The monkeys of other lands are, however, replaced by the lemurs—graceful little creatures of many different varieties. There is a great resemblance in their attitude and manner of life to the ape, so that they have been styled monkeys with the fox's muzzle. Their agility is marvelous; they leap through the air to a great distance, settling on a branch, which perhaps bends under their weight, and dart off again in evolutions of astonishing rapidity. A wood frequented by troops commands the astonishment and admiration of the traveler, from the intelligent appearance and incessant gambols of these lively animals. The largest kinds are about three feet in length, while the smallest are not larger than a rat. The true lemur, which is distinguished by a long snout and tail, prefers fruit for food, but does not object to crunch a small bird, a lizard, or insects. These are diurnal in their habits; while the chirogales, possessing short paws and pointed teeth, shun the light, and only appear in twilight and moonlight, when they make great havoc among lizards and small game. These curious mammifers are characteristic of Madagascar; other species do exist elsewhere, but the nocturnal kind are found nowhere but in this and the Comoro Islands.

In the most solitary parts of the southwest region lives that strange creature, the aye-aye, or chiromys. A nocturnal animal, gentle and timid, it is about the size of a cat, with a large head, round full eyes not dissimilar to those of the owl, an enormous tail, and most extraordinary formation of the fore-paws; the middle finger being long and slender.

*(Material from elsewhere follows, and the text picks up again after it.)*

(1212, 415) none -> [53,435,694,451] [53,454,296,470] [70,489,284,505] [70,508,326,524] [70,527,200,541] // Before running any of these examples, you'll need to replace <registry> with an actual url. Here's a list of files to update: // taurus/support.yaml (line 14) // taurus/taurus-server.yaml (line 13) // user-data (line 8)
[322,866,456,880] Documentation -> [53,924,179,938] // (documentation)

This, which looks like a deformity, is, in truth, a wonderful arrangement of Nature for its special way of life. As it lives on the larvæ hidden in the trunks of trees, the finger can be easily introduced into the fissures from which it tears the coveted prey. Naturalists think it forms a link between the squirrel and the monkey. The Malagaches seem to be impressed with a superstitious dread of the animal, owing to its sleeping all the day in the most secret haunts; nor do they ever molest it, astonished as they seem to be by its peculiar physiognomy and movements.

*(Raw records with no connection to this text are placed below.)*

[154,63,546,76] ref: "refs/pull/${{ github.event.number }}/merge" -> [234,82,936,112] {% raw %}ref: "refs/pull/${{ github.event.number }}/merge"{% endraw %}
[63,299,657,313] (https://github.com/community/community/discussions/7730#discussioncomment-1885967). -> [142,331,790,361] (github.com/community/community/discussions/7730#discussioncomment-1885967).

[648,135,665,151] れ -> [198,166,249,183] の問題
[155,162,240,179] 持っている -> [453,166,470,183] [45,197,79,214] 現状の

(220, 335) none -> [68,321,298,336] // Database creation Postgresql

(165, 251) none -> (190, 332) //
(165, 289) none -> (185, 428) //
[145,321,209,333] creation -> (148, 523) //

There is another class of mammifers peculiar to this island, which are called tendraks by the natives, and seem closely allied to our hedgehogs. Like these, they are covered with spines, but the teeth differ, and the tail is wanting; neither do they roll themselves into a ball, but hide the head between their paws when frightened. Seven or eight species have been discovered, with some variety in the spines, some being soft, and not covering the whole of the body. They are all nocturnal in their habits, and very good when cooked. As for the carnivora, they all belong to a very small type. The wild-cat is a pretty creature. Its back is fawn-colored, traversed by four stripes of reddish-brown, and yellowish-white under the body and the paws. The ichneumon, with its long thin body and shaded skin, also gains the admiration of the traveler; it is a fearful enemy to all small or weak animals, but one of the species feeds greedily on honey. Not the least curious is the cryptoproctus, of the size and appearance of a cat, but with feet formed like those of a bear, the entire sole resting on the ground. No other example of a plantigrade animal is known.

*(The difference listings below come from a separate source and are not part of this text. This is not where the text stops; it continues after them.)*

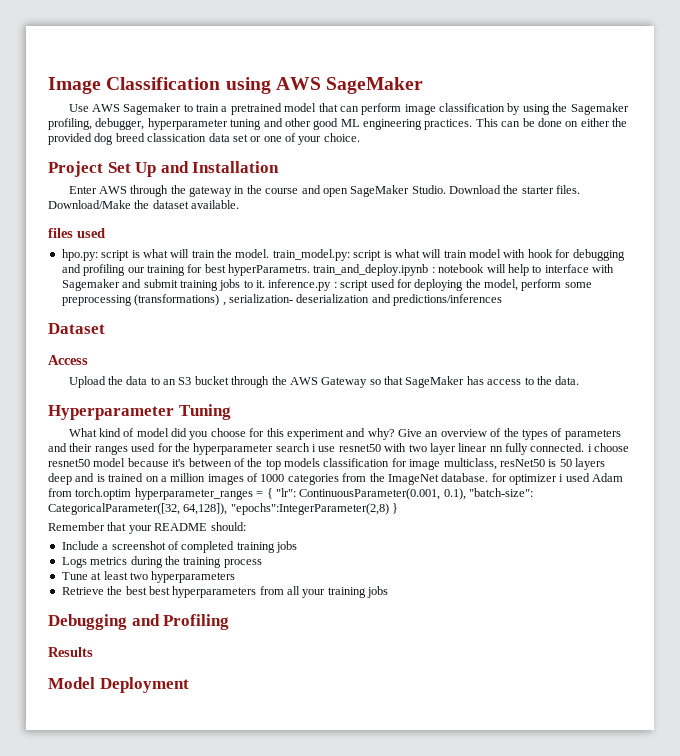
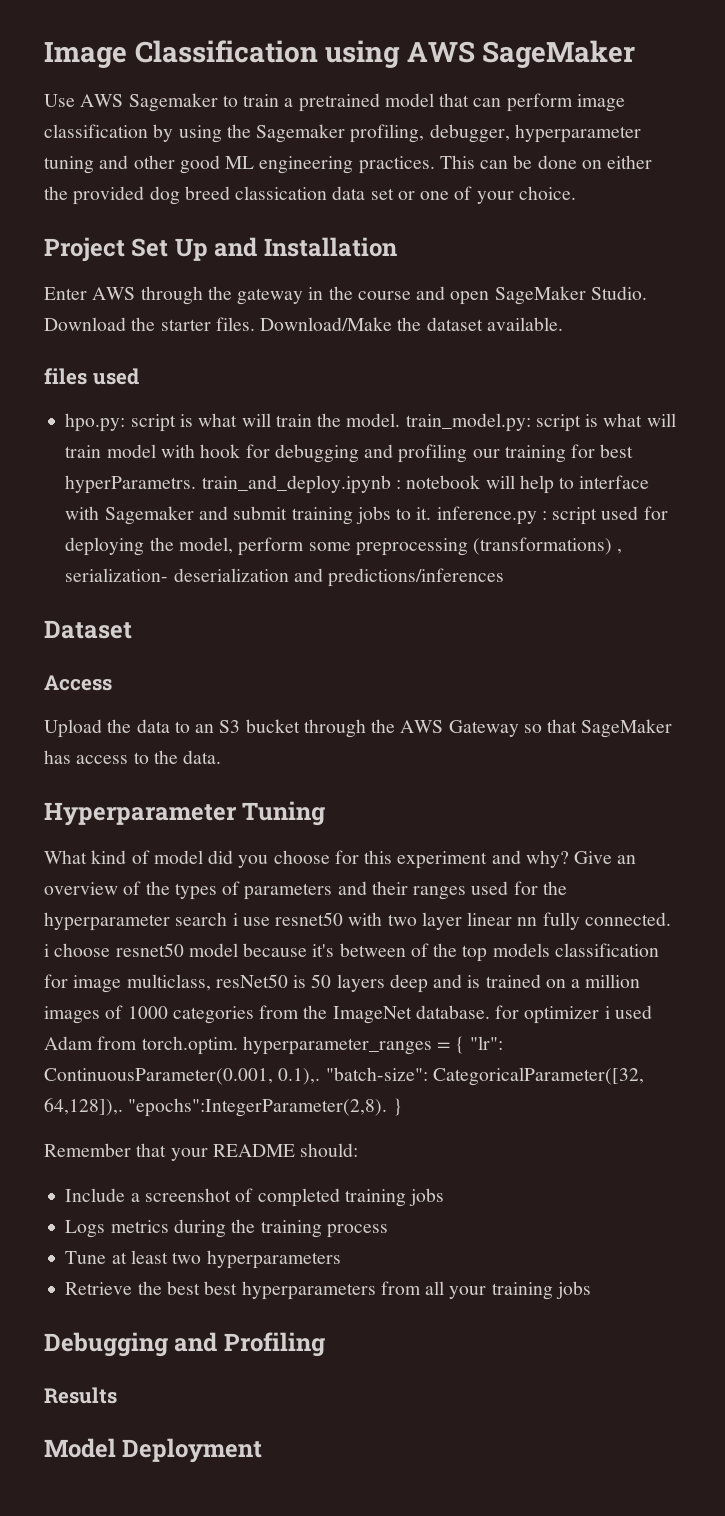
[75,488,132,500] torch.optim -> [141,1036,238,1055] torch.optim.
[443,488,466,500] 0.1), -> [278,1068,321,1085] 0.1),.
[183,503,389,515] 64,128]), "epochs":IntegerParameter(2,8) -> [44,1098,388,1117] 64,128]),. "epochs":IntegerParameter(2,8).

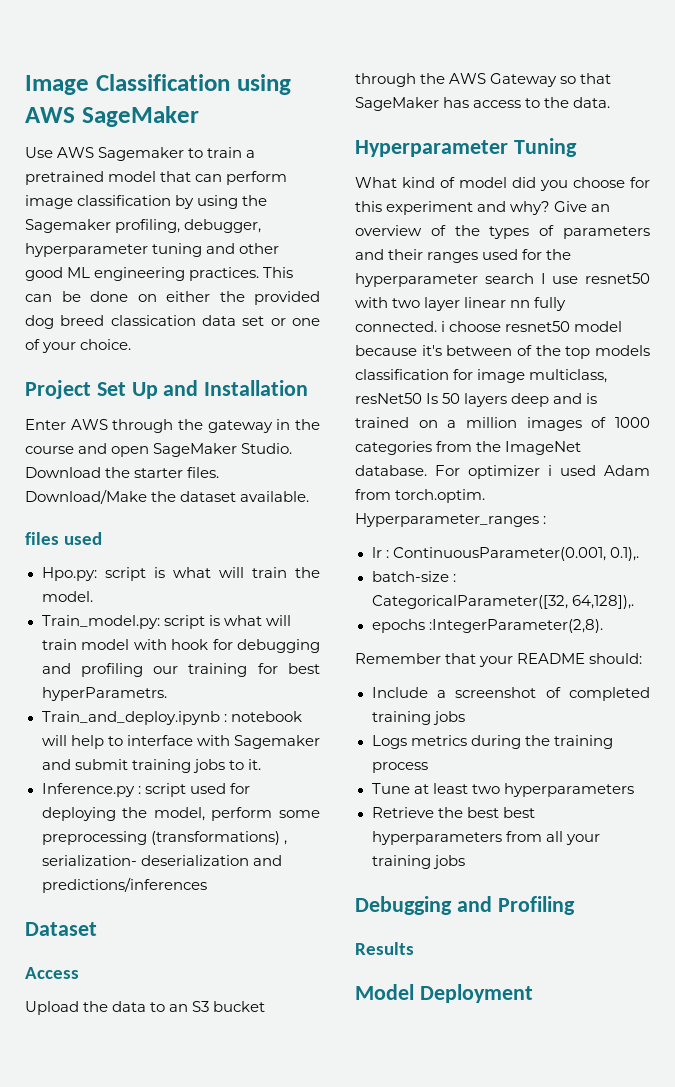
[65,413,126,432] hpo.py: -> [41,567,97,581] Hpo.py:
[405,413,531,432] train_model.py: -> [41,615,160,629] // Train_model.py:
[201,475,391,494] train_and_deploy.ipynb -> [41,711,220,725] // Train_and_deploy.ipynb
[436,506,537,525] inference.py -> [41,783,135,797] // Inference.py
[232,913,238,926] i -> [540,273,546,284] I
[293,975,307,988] is -> [426,393,439,404] Is
[495,1005,520,1019] for -> [435,465,460,476] For
[242,1036,503,1055] hyperparameter_ranges = { "lr": -> [355,513,547,527] [371,547,389,558] Hyperparameter_ranges : // lr :
[325,1067,428,1081] "batch-size": -> [371,571,456,582] // batch-size :
[128,1098,402,1117] "epochs":IntegerParameter(2,8). } -> [371,619,603,633] // epochs :IntegerParameter(2,8).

The masked wild-boar, which is still more ugly than its European fellow, is the only mammifer met with both in Madagascar and Africa. It is a hideous creature, with high withers, low back, and little hair. It boasts of an enormous tubercle, supported by a bony prominence in the jaw, which renders the face of the animal extremely disagreeable. A species of gray squirrel, which lives in hollow trees, and bats, complete the list of the mammifers yet known in Madagascar.

It is very different as regards birds; they can cross immense spaces; and so the tern, the petrel, the albatross, and many other well-known birds, abound in this island. It is a charming sight, on a sunny day, to see flights of ducks with brilliant and varied plumage paddling and diving on the rivers or lakes. One large species, with bronze and violet reflections, like metals, its white head and neck spotted with black, is a great favorite with the natives. A beautiful teal-duck, only known here, has an exquisite blending of brown, fawn, and slate-colored plumage, with fair white wings. In the marshes stalks the proud sultana-hen, with its magnificent blue body, a red patch on its head, and coral feet adorned with a tuft of white feathers, by which it is easily distinguished among the reeds. The jacana, a bird of the water-hen family, is also peculiar to this place; mounted on long legs like stilts, and extremely long feet, it runs through the long grass, or upon the floating water-leaves, with wonderful rapidity.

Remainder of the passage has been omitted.